Congressman Gohmert summed up the situation nicely when he compared our land managers with the wealthy old miser whose dilapidated mansion had become the town eyesore while he spent all his time and money plotting to buy more and more property from his neighbors. Lincoln summed up this proclivity by comparing it to the farmer who said, "I ain't greedy for land – all I want is what's next to mine."

That's the issue before us today. Most federal land acquisition is authorized under the Land and Water Conservation Fund Act of 1965. Funds for this act come largely from federal OCS royalties, but are generally appropriated by Congress and thus must be evaluated each year in competition with other pressing priorities. This 50-year old act expires in September, offering the 114th Congress an opportunity to thoroughly examine its mission and impacts and to make adjustments accordingly.

About a quarter of LWCF funding goes to the state-side grant program, which seems to have been most successful. This is the program most members cite when extolling benefits from the LWCF. We will hear today from Domenic Bravo, Administrator of the Wyoming Division of State Parks, Historic Sites & Trails, about his state's experience with this portion of the program.

Because it requires a match from the states and is administered through state agencies, it seems that there has been far greater accountability in spending these funds and thus far greater success in developing state parks and recreational areas with the highest public demand.

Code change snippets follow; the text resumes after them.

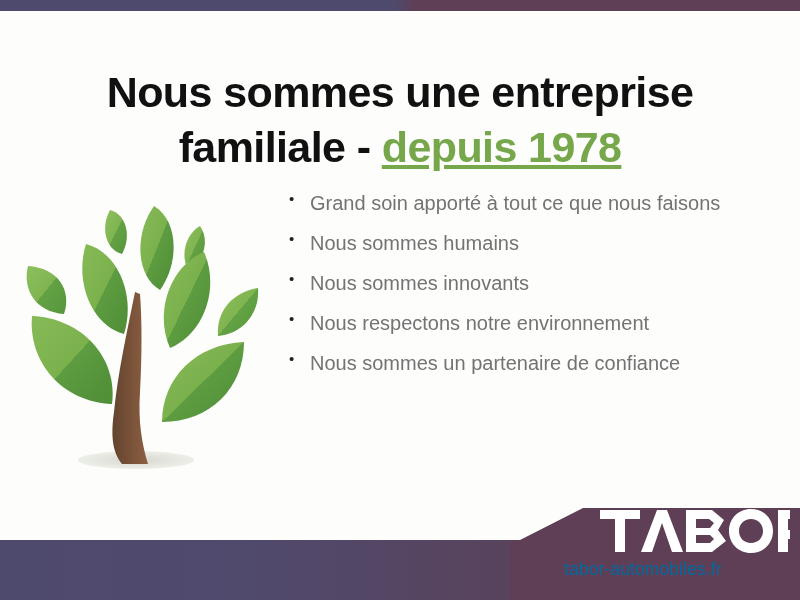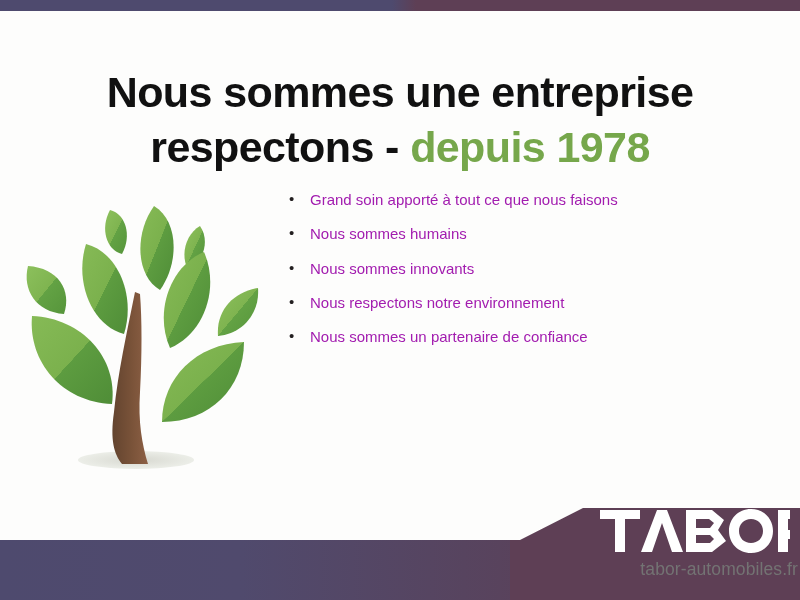--- a/index.html
+++ b/index.html
@@ -135,7 +135,7 @@
 
   <h1 class="headline">
     <span>Nous sommes une entreprise</span>
-    <span class="line2"><span>respectons - </span><span class="accent">depuis 1978</span></span>
+    <span class="line2"><span>familiale - </span><span class="accent">depuis 1978</span></span>
   </h1>
 
   <div class="tree">

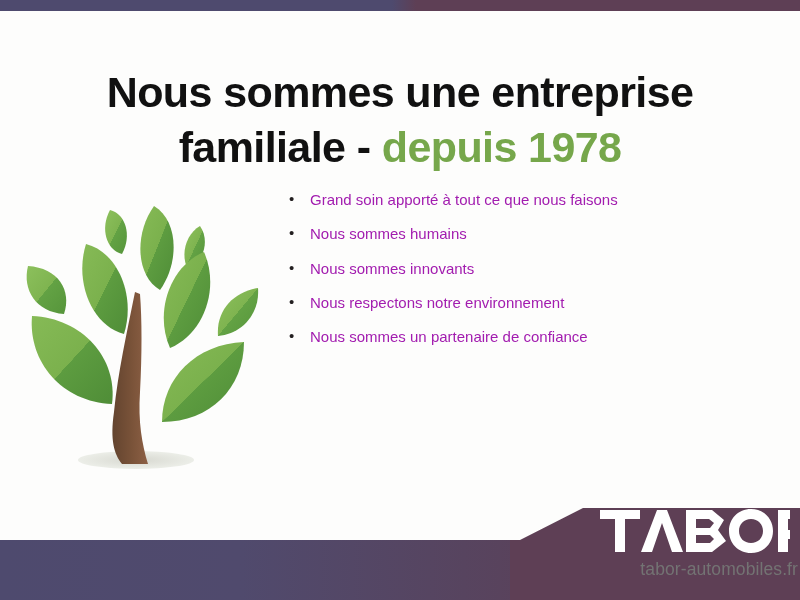--- a/index.html
+++ b/index.html
@@ -86,6 +86,7 @@
   }
   .headline .accent {
     color: #76a74b;
+    text-decoration: underline;
   }
   .headline .line2 { display: block; }
 

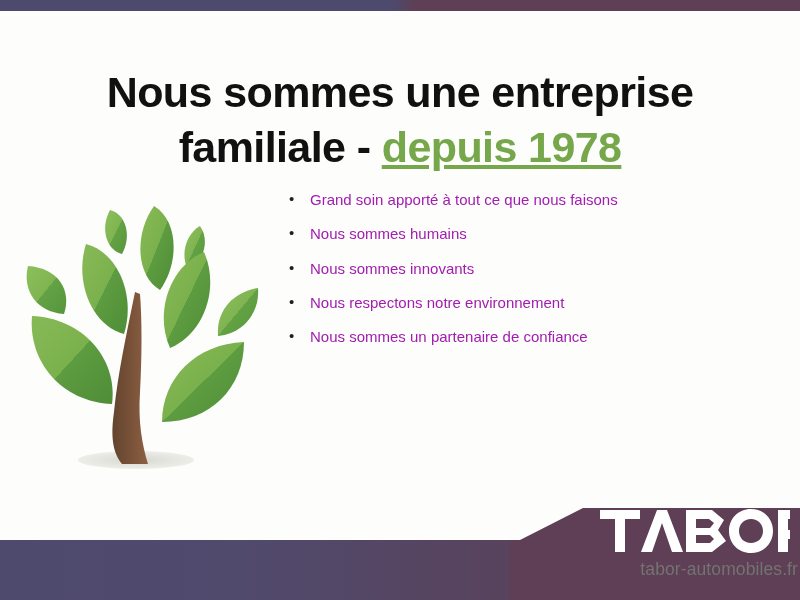--- a/index.html
+++ b/index.html
@@ -104,9 +104,9 @@
     position: relative;
     padding-left: 24px;
     margin: 0 0 17.5px 0;
-    font-size: 15px;
+    font-size: 20px;
     line-height: 1.12;
-    color: #a21caf;
+    color: #737373;
     white-space: nowrap;
   }
   .bullets li::before {

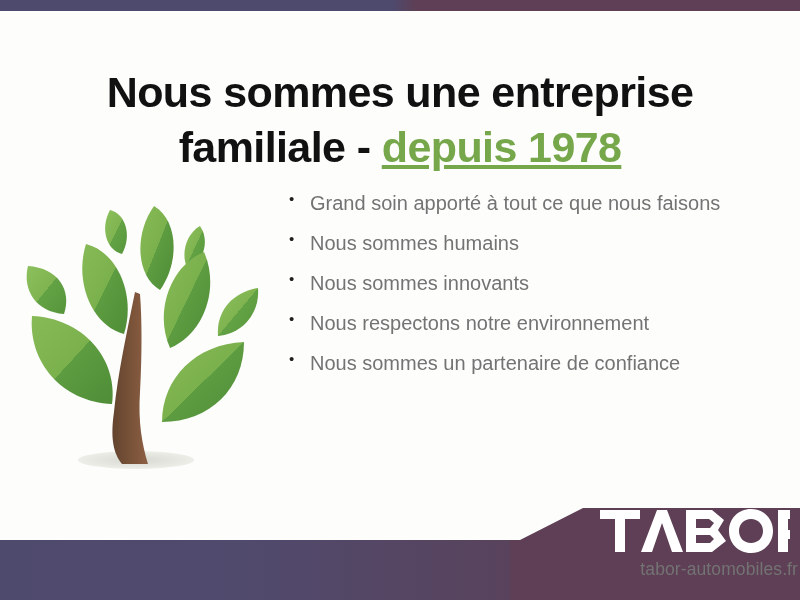--- a/index.html
+++ b/index.html
@@ -61,11 +61,11 @@
   }
   .logo-url {
     position: absolute;
-    left: 608px;
+    left: 564px;
     top: 559px;
     width: 190px;
-    text-align: right;
-    color: #737373;
+    text-align: left;
+    color: #0369a1;
     font-size: 17.5px;
     letter-spacing: .1px;
     white-space: nowrap;

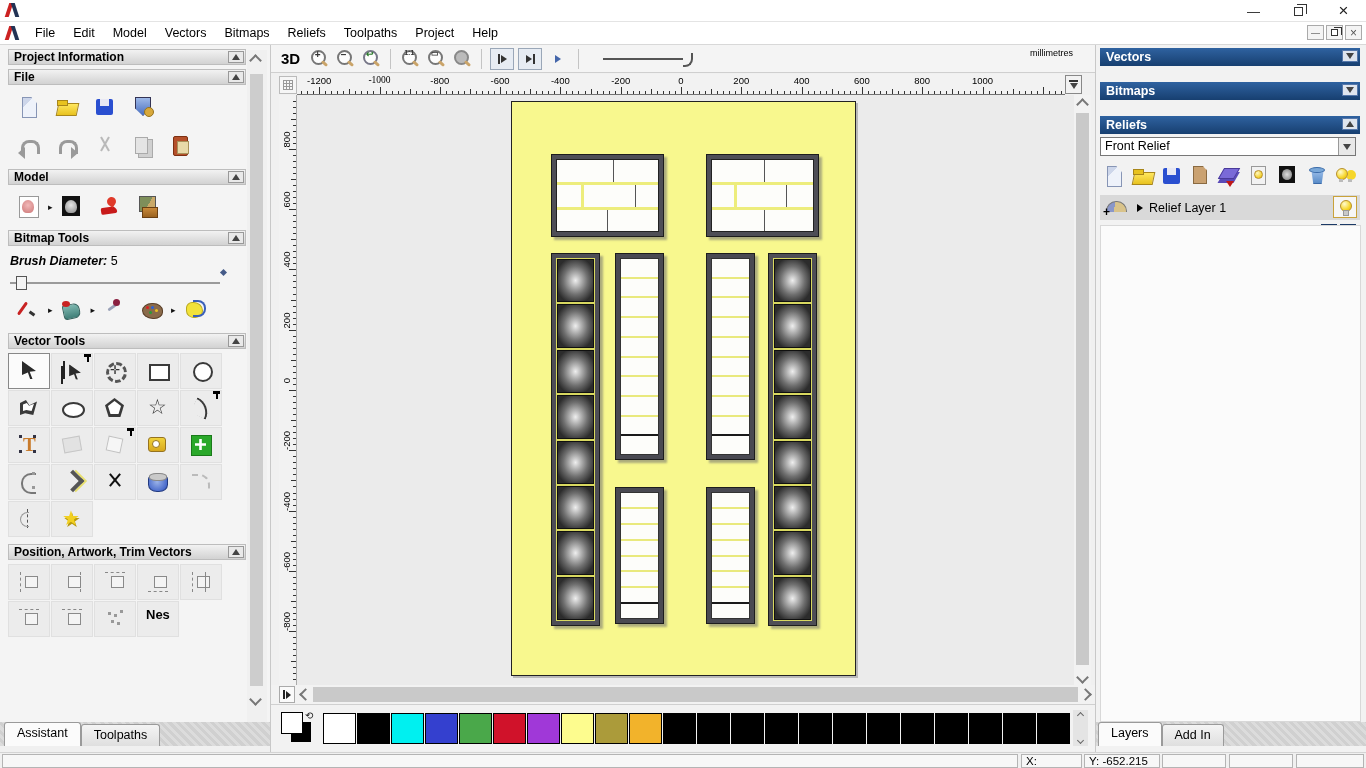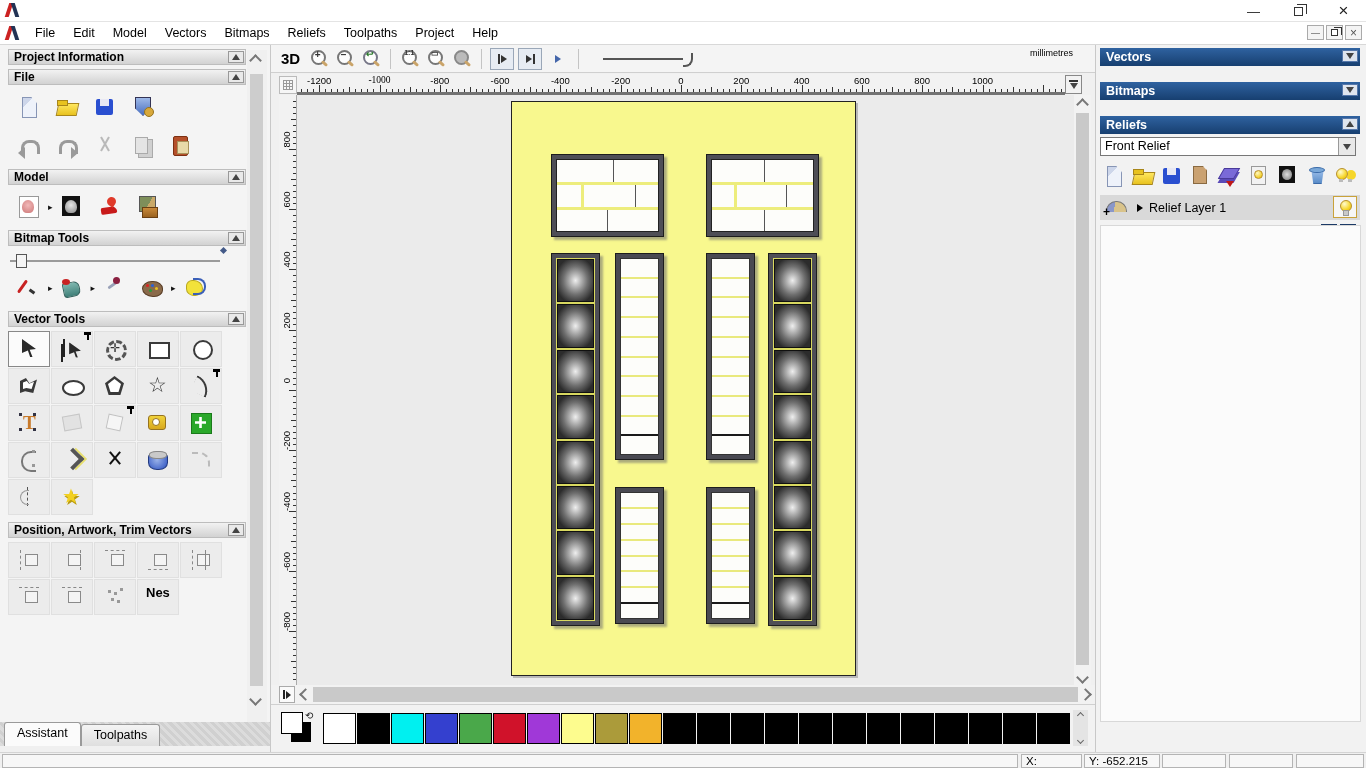--- a/index.html
+++ b/index.html
@@ -85,7 +85,7 @@
   .ruler-corner { position:absolute; left:8px; top:31px; width:18px; height:18px; border:1px solid #bbb; background:#f6f6f6; }
   .ruler-corner:before { content:""; position:absolute; left:3px; top:3px; width:10px; height:10px;
     background:repeating-linear-gradient(90deg,#999 0 1px,transparent 1px 3px), repeating-linear-gradient(0deg,#999 0 1px,transparent 1px 3px); }
-  .hruler { position:absolute; left:26px; top:29px; width:768px; height:22px; background:#f2f2f2; border-bottom:4px solid #737373; overflow:hidden; }
+  .hruler { position:absolute; left:26px; top:29px; width:768px; height:22px; background:#f2f2f2; border-bottom:2px solid #737373; overflow:hidden; }
   .hruler .lab { position:absolute; top:1px; font-size:9.5px; transform:translateX(-50%); }
   .hruler .tick { position:absolute; bottom:0; width:1px; background:#333; }
   .units { position:absolute; right:22px; top:3px; font-size:9px; }

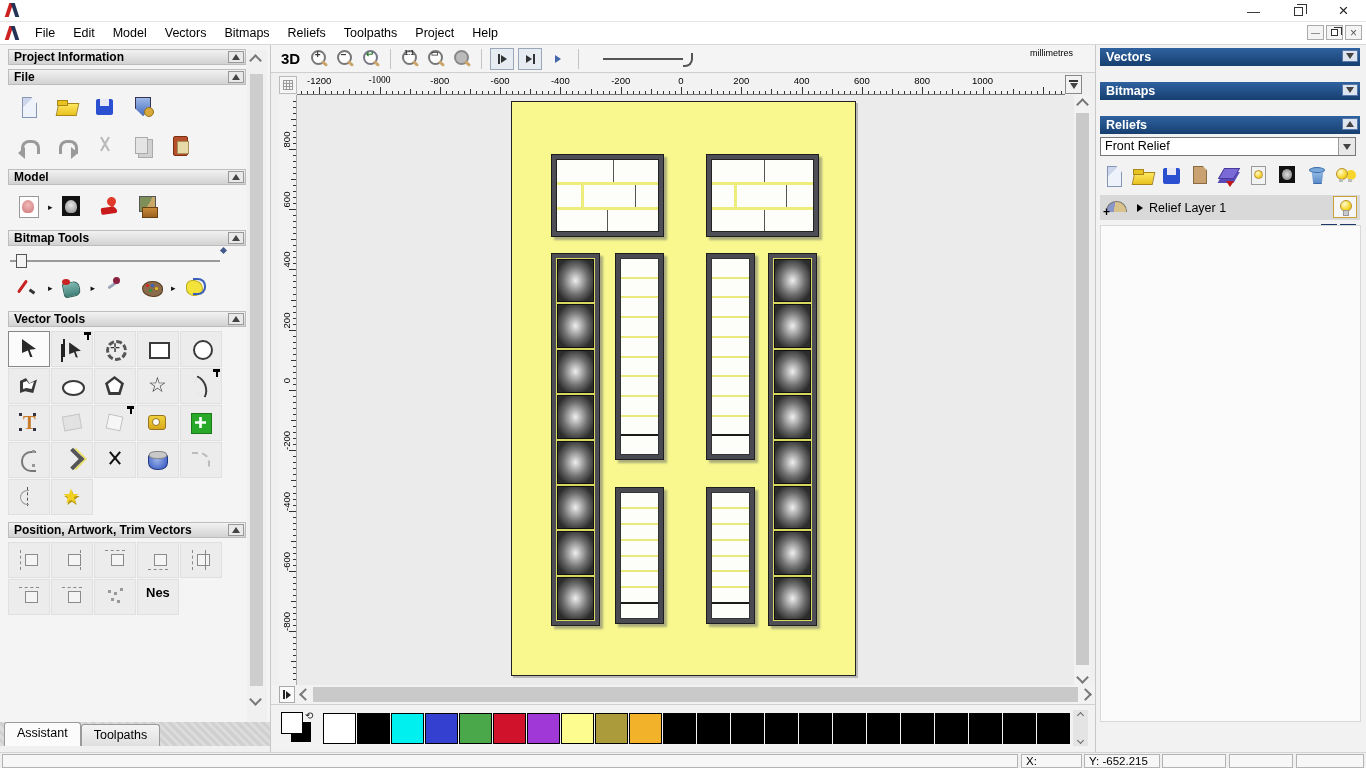--- a/index.html
+++ b/index.html
@@ -382,6 +382,10 @@
       <span class="roll-btn">
           <span class="tri-up"></span>
         </span>
+    </div>
+    <div class="brush-row">
+      <span class="brush-label">Brush Diameter:</span>
+      <span>5</span>
     </div>
     <div class="slider">
       <div class="track"></div>

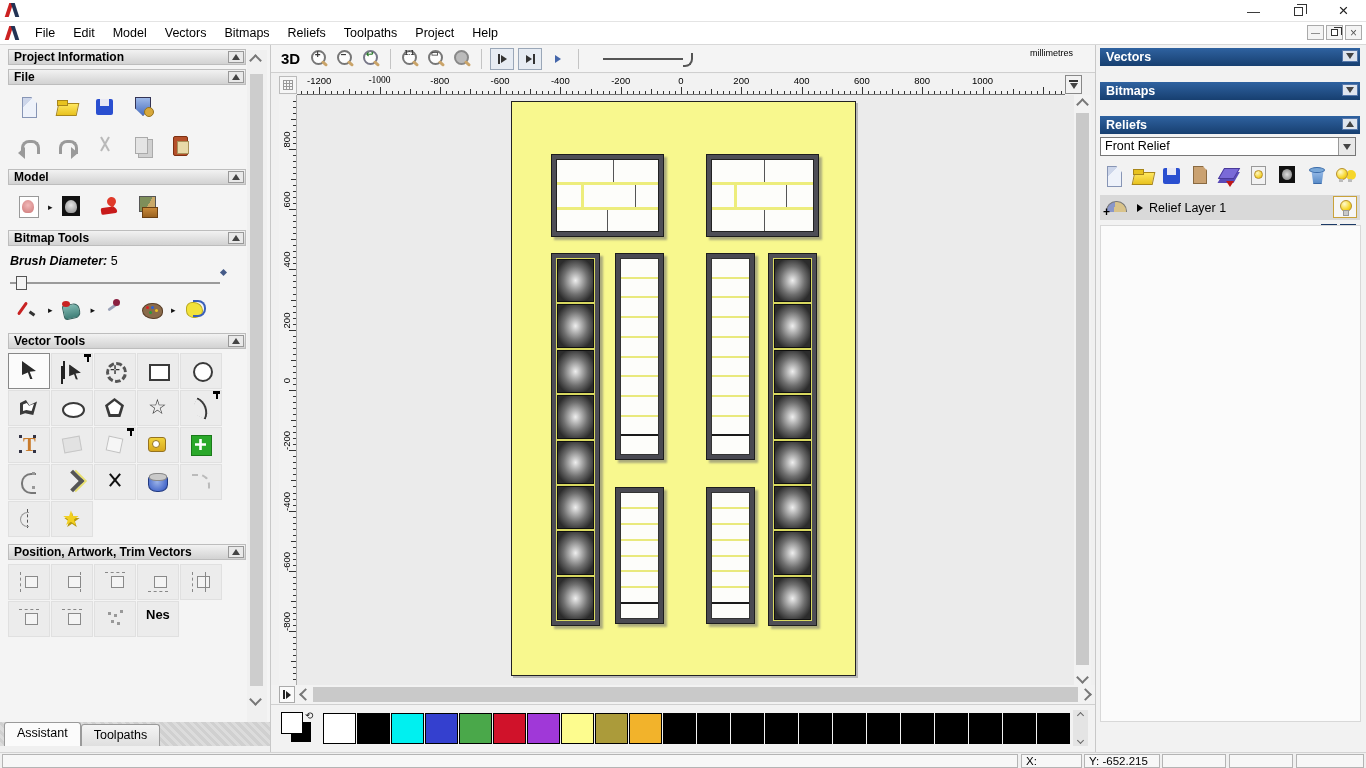--- a/index.html
+++ b/index.html
@@ -1081,6 +1081,10 @@
         </div>
     </div>
     <div class="rp-body"></div>
+    <div class="rp-tabs">
+      <div class="lp-tab active">Layers</div>
+      <div class="lp-tab">Add In</div>
+    </div>
   </div>
 
   <div class="statusbar">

The major controversy seems to arise from sweeping federal land acquisitions and plans outlined by the agencies for as much as a 373 percent increase in spending for this purpose, as the BLM proposes.

I have often noted that the Federal government owns just 25 percent of the land area of Washington, D.C., but owns 67 percent of the state of Alaska, 40 percent of the state of California and in the case of one county in my district, 92 percent of Alpine County. When the Plantagenet kings seized just 30 percent of the land for government use, it was so damaging and so resented that no fewer than five clauses of the Magna Carta were devoted to redressing the public's grievances.

At a prior hearing, I voiced the concerns expressed to me by the Lake Valley Fire District in the Lake Tahoe basin that excessive federal land acquisitions were steadily sapping the property tax base it relies upon for revenue.

Proponents of federal land acquisition point out that cleaning up checkerboard land ownership patterns can improve efficiency of administering these lands. The question, though, is whether this objective is better reached by constantly expanding the federal footprint, or rather by acquiring land-locked parcels by divesting other parcels that are at the periphery of the federal holdings.

We will soon hear from County Supervisor Robert Lovingood of San Bernardino County. His district has lost roughly 900,000 acres of land to the federal government. The result is a shrinking tax base for his county that undermines its ability to pay for basic public services such law enforcement, roads and public education while suppressing commerce and depressing the economy. This is a common complaint of county supervisors throughout my district, which spans five national forests and two national parks.

As we will hear from Shawn Regan of the Property and Environment Research Center, calls for accelerated federal land acquisitions come at a time when the federal government's inability to manage our current holdings is conspicuously apparent. These agencies have already confessed to a maintenance backlog approaching $20 billion. We have recently lost millions of acres of precious natural forests to fire, pestilence and disease due to a forest management policy that can only be described as benign neglect.

Annual funding for the Land and Water Conservation Fund comes from the Interior, Environment and Related Agencies Appropriations bill—it is discretionary funding, not mandatory. It is incumbent upon Congress to set priorities for the management of our public lands and decide whether we should be acquiring vast new holdings in light of desperate need for fire prevention, fire suppression, wildlife management and facilities maintenance and improvement.

This subcommittee will not shrink from that responsibility.